# Estimation of vector autoregressive (VAR) process

To estimate 1-dimensional VAR process (which is AR process) you can easily use functions EstimatedProcess or FindProcessParameters like this:

sample = RandomFunction[ARProcess[{.2,-.4},.1], {1,300}];

EstimatedProcess[sample, ARProcess[{a,b},v]]
(*or*)
FindProcessParameters[sample, ARProcess[{a,b},v]]

Now lets say we have sample

alpha = {{.2,.1}, {-.3,.2}};
sigma = {{1.0,0}, {0,0.3}};
sample = RandomFunction[ARProcess[{alpha},sigma], {1,100}]

which is based on two dimensional VAR process (I took this definition from ARProcess documentation).

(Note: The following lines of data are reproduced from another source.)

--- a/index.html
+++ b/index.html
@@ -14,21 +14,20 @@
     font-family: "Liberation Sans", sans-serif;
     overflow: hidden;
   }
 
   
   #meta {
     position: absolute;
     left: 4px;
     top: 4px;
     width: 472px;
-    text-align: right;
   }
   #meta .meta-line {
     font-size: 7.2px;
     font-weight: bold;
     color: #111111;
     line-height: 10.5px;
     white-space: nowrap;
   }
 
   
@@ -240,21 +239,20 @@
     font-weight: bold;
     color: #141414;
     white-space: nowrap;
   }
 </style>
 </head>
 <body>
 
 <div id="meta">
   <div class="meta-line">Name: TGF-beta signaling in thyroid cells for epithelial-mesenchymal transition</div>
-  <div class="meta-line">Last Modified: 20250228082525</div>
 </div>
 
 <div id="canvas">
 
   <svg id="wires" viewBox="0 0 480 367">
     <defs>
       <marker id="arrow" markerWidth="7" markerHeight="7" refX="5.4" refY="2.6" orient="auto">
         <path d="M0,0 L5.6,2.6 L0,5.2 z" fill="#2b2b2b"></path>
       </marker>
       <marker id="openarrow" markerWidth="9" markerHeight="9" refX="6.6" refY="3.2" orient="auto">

Then neither of this two ways does work:

EstimatedProcess[sample,ARProcess[{{{a1,a2}, {a3,a4}}}, {{v1,v2}, {v3,v4}}]]

FindProcessParameters[sample,ARProcess[{{{a1,a2}, {a3,a4}}}, {{v1,v2}, {v3,v4}}]]

Is it possible to estimate vector autoregressive process in Mathematica?

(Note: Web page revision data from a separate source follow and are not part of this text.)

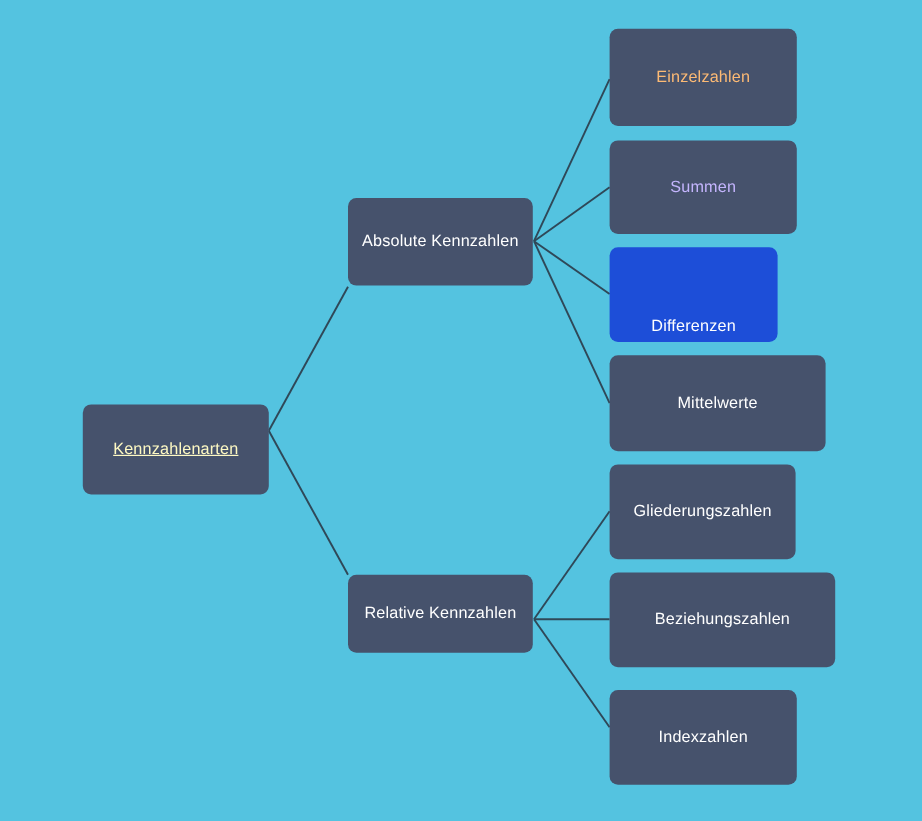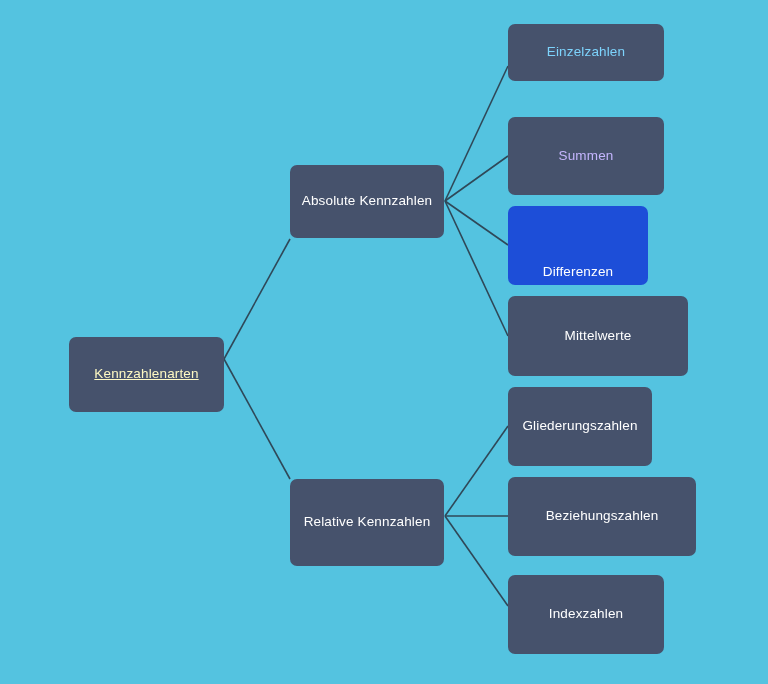--- a/index.html
+++ b/index.html
@@ -65,36 +65,36 @@
       <line x1="445" y1="516" x2="508" y2="516" stroke="#2f4858" stroke-width="1.6"></line>
       <line x1="445" y1="516" x2="508" y2="606" stroke="#2f4858" stroke-width="1.6"></line>
     </svg>
 
   <div class="node" style="left: 69px; top: 337px; width: 155px; height: 75px; background: rgb(70, 82, 108); color: #fef9c3; text-decoration: underline;">
     <span class="node-label">Kennzahlenarten</span>
   </div>
   <div class="node" style="left: 290px; top: 165px; width: 154px; height: 73px; background: rgb(70, 82, 108); color: rgb(255, 255, 255);">
     <span class="node-label">Absolute Kennzahlen</span>
   </div>
-  <div class="node" style="left: 290px; top: 479px; width: 154px; height: 87px; background: rgb(70, 82, 108); color: rgb(255, 255, 255);">
+  <div class="node" style="left: 290px; top: 479px; width: 154px; height: 65px; background: rgb(70, 82, 108); color: rgb(255, 255, 255);">
     <span class="node-label">Relative Kennzahlen</span>
   </div>
-  <div class="node" style="left: 508px; top: 24px; width: 156px; height: 57px; background: rgb(70, 82, 108); color: #7dd3fc;">
+  <div class="node" style="left: 508px; top: 24px; width: 156px; height: 81px; background: rgb(70, 82, 108); color: #fdba74;">
     <span class="node-label">Einzelzahlen</span>
   </div>
   <div class="node" style="left: 508px; top: 117px; width: 156px; height: 78px; background: rgb(70, 82, 108); color: #c4b5fd;">
     <span class="node-label">Summen</span>
   </div>
   <div class="node" style="left: 508px; top: 206px; width: 140px; height: 79px; background: #1d4ed8; color: rgb(255, 255, 255); align-items: flex-end;">
     <span class="node-label">Differenzen</span>
   </div>
   <div class="node" style="left: 508px; top: 296px; width: 180px; height: 80px; background: rgb(70, 82, 108); color: rgb(255, 255, 255);">
     <span class="node-label">Mittelwerte</span>
   </div>
-  <div class="node" style="left: 508px; top: 387px; width: 144px; height: 79px; background: rgb(70, 82, 108); color: rgb(255, 255, 255); align-items: center;">
+  <div class="node" style="left: 508px; top: 387px; width: 155px; height: 79px; background: rgb(70, 82, 108); color: rgb(255, 255, 255); align-items: center;">
     <span class="node-label">Gliederungszahlen</span>
   </div>
   <div class="node" style="left: 508px; top: 477px; width: 188px; height: 79px; background: rgb(70, 82, 108); color: rgb(255, 255, 255);">
     <span class="node-label">Beziehungszahlen</span>
   </div>
   <div class="node" style="left: 508px; top: 567px; width: 156px; height: 79px; background: rgb(70, 82, 108); color: rgb(255, 255, 255); margin-top: 8px;">
     <span class="node-label">Indexzahlen</span>
   </div>
 
 </div>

• The error message "Estimation is not currently supported for the parameters in process ARProcess[{{{a1,a2},{a3,a4}}},{{v1,v2},{v3,v4}}]" says no. So, other than programming it yourself it looks like it's not possible. Jan 30, 2014 at 21:54
• Thanks for asking, I've long wanted to ask the same question here. It seems that in time series and macroeconomic modeling mma lags far behind packages such as free IRIS Toolbox for Matlab or EViews.
– iav
Apr 10, 2014 at 14:57
• Look at this demo: demonstrations.wolfram.com/AModelOfVectorAutoregression If you download the source code you'll easily find functions for OLS and Yule-Walker estimation procedures.
– iav
Apr 10, 2014 at 17:21
• Thanks for the answer and especially thanks for recommending my demo. :) At first, I was using EViews as well but its not that difficult to apply those methods using such a friendly language as Wolfram language. Apr 11, 2014 at 19:04
• @iav, thank you. I focused only on VAR models. Every function I developed should be included in demo. I basically made this demo as a tool because of some calculations in my masters thesis. But maybe in the future I will have time to create some other functions for estimating different types of models. And what do you mean by mma? Apr 28, 2014 at 12:22

Let's estimate the parameters for the following model.

sample =
RandomFunction[
ARProcess[{{{.2, -.4}, {-.2, 0}}}, {{.1, -0.05}, {-0.05, .15}}],
{1, 1000}]


Next, use the function EstimatedProcess to perform the estimation:

α = {{α1, α2}, {α3, α4}};
Σ = {{σ11, σ12}, {σ21, σ22}};
EstimatedProcess[sample, ARProcess[{α}, Σ]]


Note that when you pass ARProcess to EstimatedProcess the matrix α should be under curly brackets {α}.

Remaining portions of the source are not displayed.